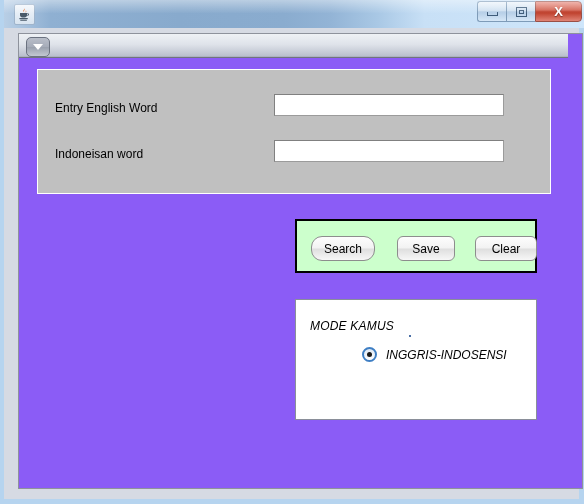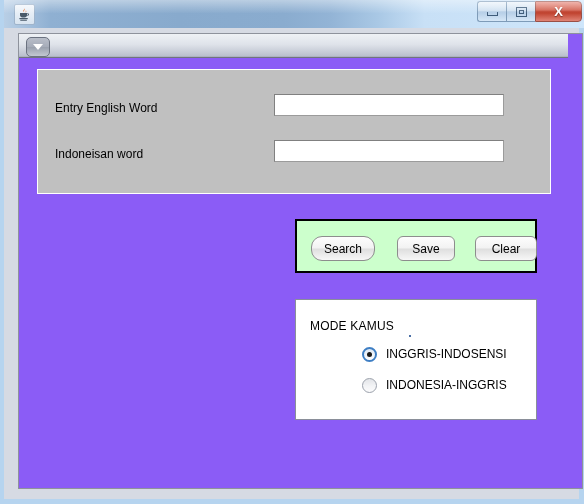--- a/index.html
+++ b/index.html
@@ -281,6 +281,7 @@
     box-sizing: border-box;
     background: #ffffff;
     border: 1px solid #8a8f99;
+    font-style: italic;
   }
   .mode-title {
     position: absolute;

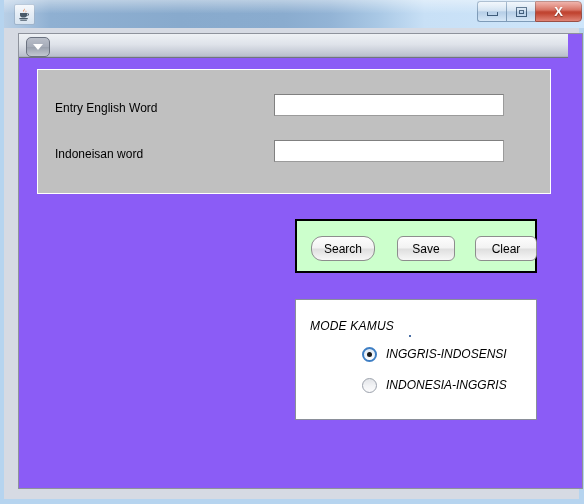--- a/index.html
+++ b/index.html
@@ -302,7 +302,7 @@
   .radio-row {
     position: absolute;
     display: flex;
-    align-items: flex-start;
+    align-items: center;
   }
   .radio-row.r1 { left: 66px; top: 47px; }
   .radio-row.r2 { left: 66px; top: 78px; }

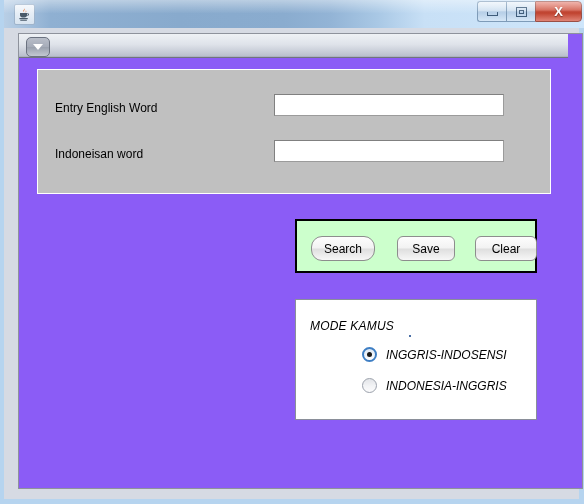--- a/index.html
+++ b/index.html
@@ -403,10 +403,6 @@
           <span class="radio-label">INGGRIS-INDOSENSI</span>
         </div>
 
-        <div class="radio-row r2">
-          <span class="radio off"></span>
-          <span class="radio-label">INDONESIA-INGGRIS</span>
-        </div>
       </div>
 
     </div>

___

[Exercise brief] Say how many lines in the data hold the string "items". No other content should accompany the number.

[Answer space] 2